Savona. Ancora nessuna certezza a seguito della riunione odierna in Regione sullo scenario per il trasporto pubblico locale non solo del 2011, ma anche e soprattutto per il 2012. Da quanto emerso i fondi per il trasporto pubblico, pari a circa 119 milioni di euro per il 2011, subiranno una variazione negativa per il 2012 tale da portare la dotazione disponibile a soli 50 milioni di euro, con una contrazione superiore al 50%.
“C’è grande preoccupazione e attenzione perchè il problema del trasporto pubblico locale rischia di diventare il vero tema del 2012. Si parla di risorse ridotte a livello nazionale pari al 70% che significa non essere in grado di garantire il servizio. Abbiamo chiesto alla Regione di far chiarezza sulle risorse locali disponibili per fare pressione a livello nazione per ottenere più risorse nel sistema”. E’ il commento del presidente di Tpl Linea Maurizio Maricone all’incontro avvenuto stamane in Regione Liguria con l’assessore regionale Enrico Vesco e le aziende di trasporto liguri.
“Credo che le soluzioni paventate tipo aziende uniche hanno una valenza industriale, ma devono essere fatte nella certezza delle risorse per i prossimi anni. La mia azienda non attenderà gli eventi seguendo ciò che è stato fatto nel 2010 e nel 2011 ma vorremmo partire il 1 gennaio 2012 con dei dati chiari perchè in mancanza di essi non si possono approvare bilanci” prosegue Maricone.

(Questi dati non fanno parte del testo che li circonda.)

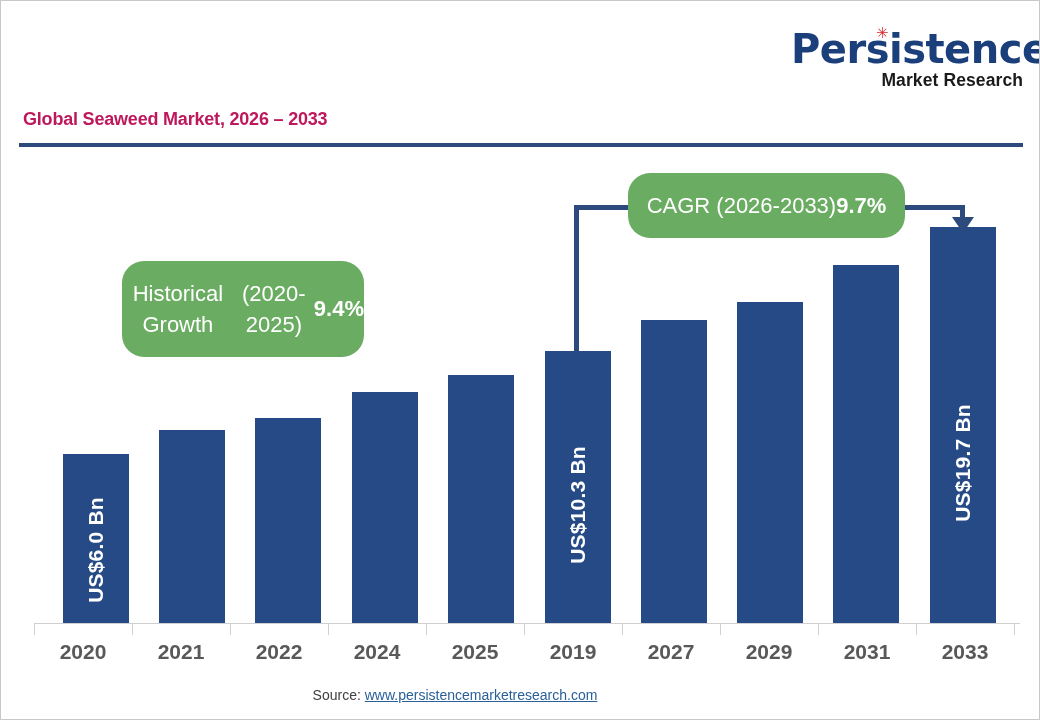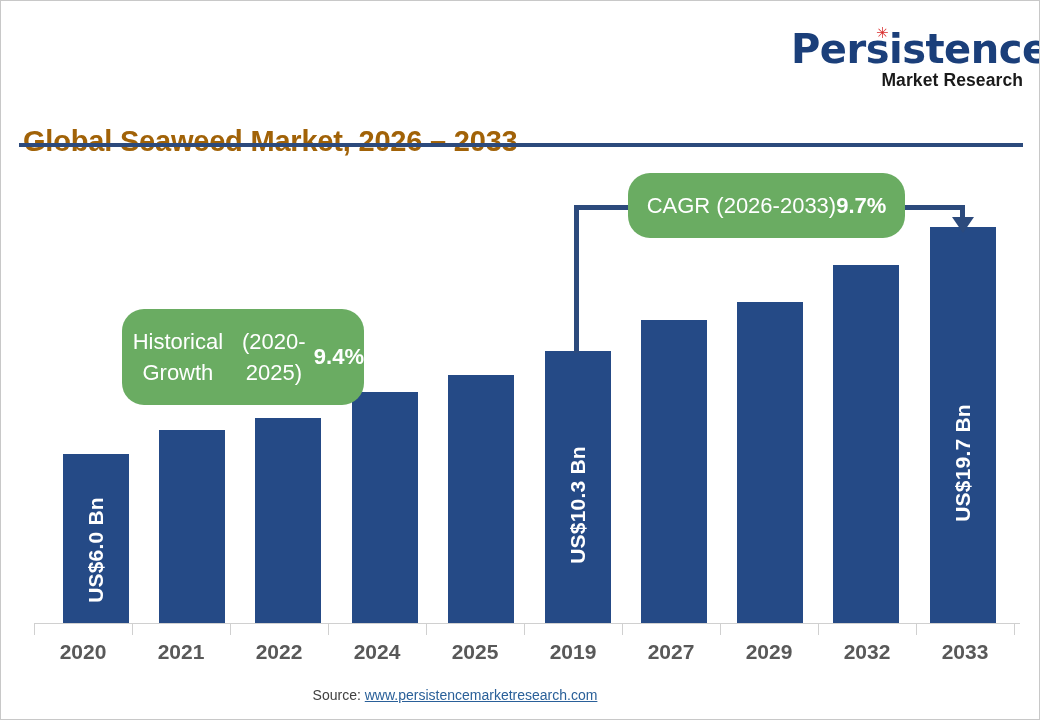"Global Seaweed Market, 2026 –" .chart-title { color: #a16207 -> #be185d; font-size: 29px -> 18px; top: 124px -> 108px }
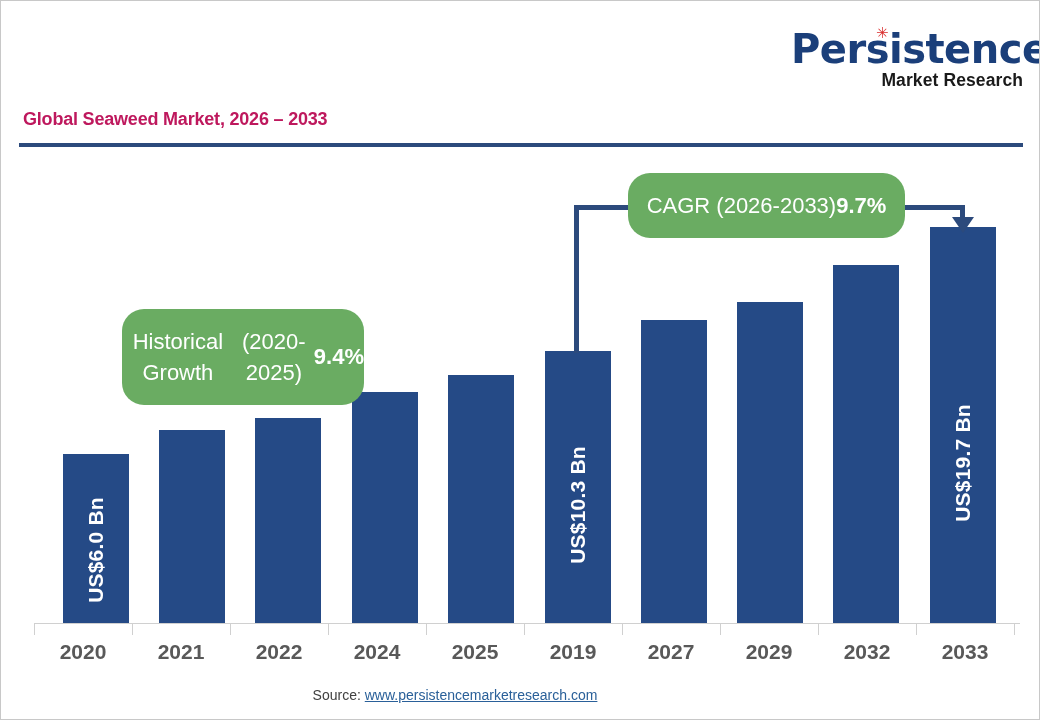"Historical Growth" #callout-historical { margin-top: 48px -> none }
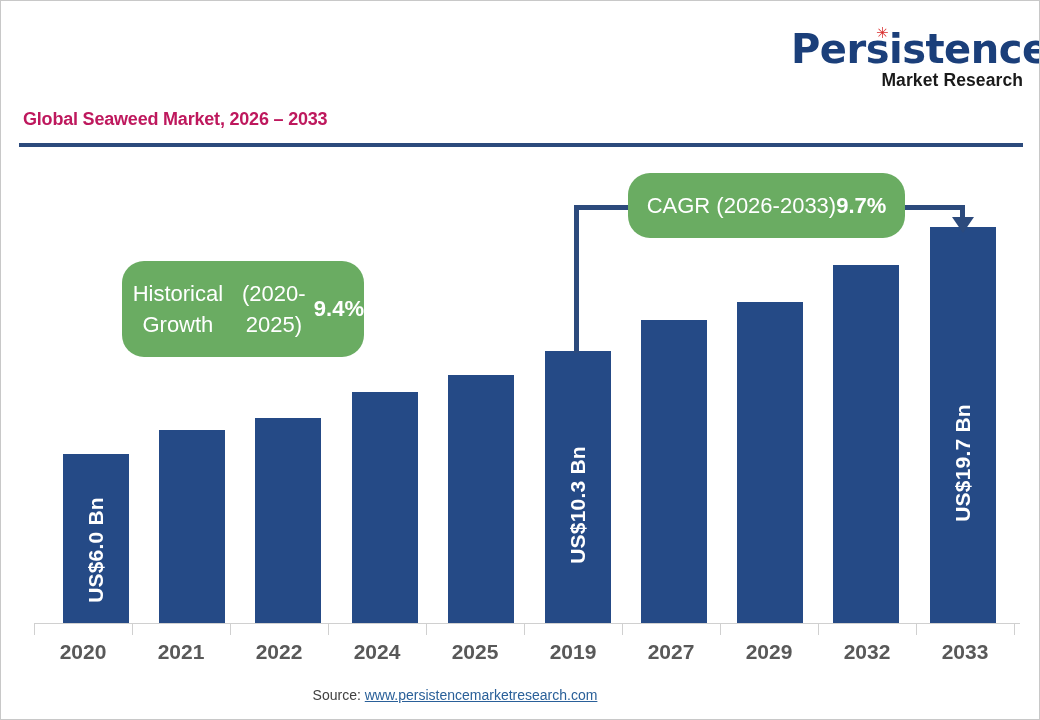"2032" div.cat-label { text: 2032 -> 2031 }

“Vesco non è in condizioni di fare promesse. Esiste un problema di valutazione del sistema Tpl della Giunta regionale e del presidente Burlando senza dimenticare la totale la totale assenza a livello nazionale. Va sfatato il fatto che il trasporto pubblico sia un mangiasoldi. Le azioni di efficientamento sono arrivate ai massimi livelli nella mia azienda passando attraverso scelte difficili e crudeli per i dipendenti e gli utenti. Il prossimo piano industriale dovrà prevedere un forte taglio dei km percorsi dai nostri autobus con una caduta del servizio e una riduzione degli accordi collettivi di secondo livello a cui siamo purtroppo costretti” conclude Maricone che sottolinea: “Per meglio chiarire il concetto: nell’ipotesi di intervenire sulla rete di trasporto per garantire l’integrale copertura dei tagli occorrerebbe ridurre il trasporto di circa 1,4 Mln di km (ovvero più del 10% ). Faccio qualche esempio concreto su un taglio di 1,4 Mln di km: nelle fasce di morbida, vale a dire dall’inizio del servizio fino alle 7, dalle 9 alle 12, dalle 14.30 alle 17, dalle 19 a fine servizio, le corse urbane e suburbane delle linee 1, 2, 5, 6, 7, Savona-Pietra, Finale-Andora passerebbero dalle attuali frequenze variabili fra 2 a 6 corse ora a frequenze da 1 a 4 corse ora; le corse extraurbane in Valbormida limiterebbero il servizio alle fasce orarie degli studenti e lavoratori, vale a dire dalle 7 alle 9, dalle 12 alle 14.30, dalle 17 alle 19; le corse radiali a servizio dei Comuni dell’entroterra garantirebbero un solo collegamento di a/r giornaliero dal lunedì al sabato. Poco importa che sia la riduzione dei chilometri o l’applicazione del solo CCNL o l’esodo di personale o ancora un ulteriore aumento dei biglietti: ognuna di queste azioni – ma anche l’insieme di queste azioni avranno come risultato nelle attuali condizioni – e questo deve essere assolutamente chiaro – di mettere in ginocchio ogni azienda di trasporto pregiudicandone la sopravvivenza stessa.”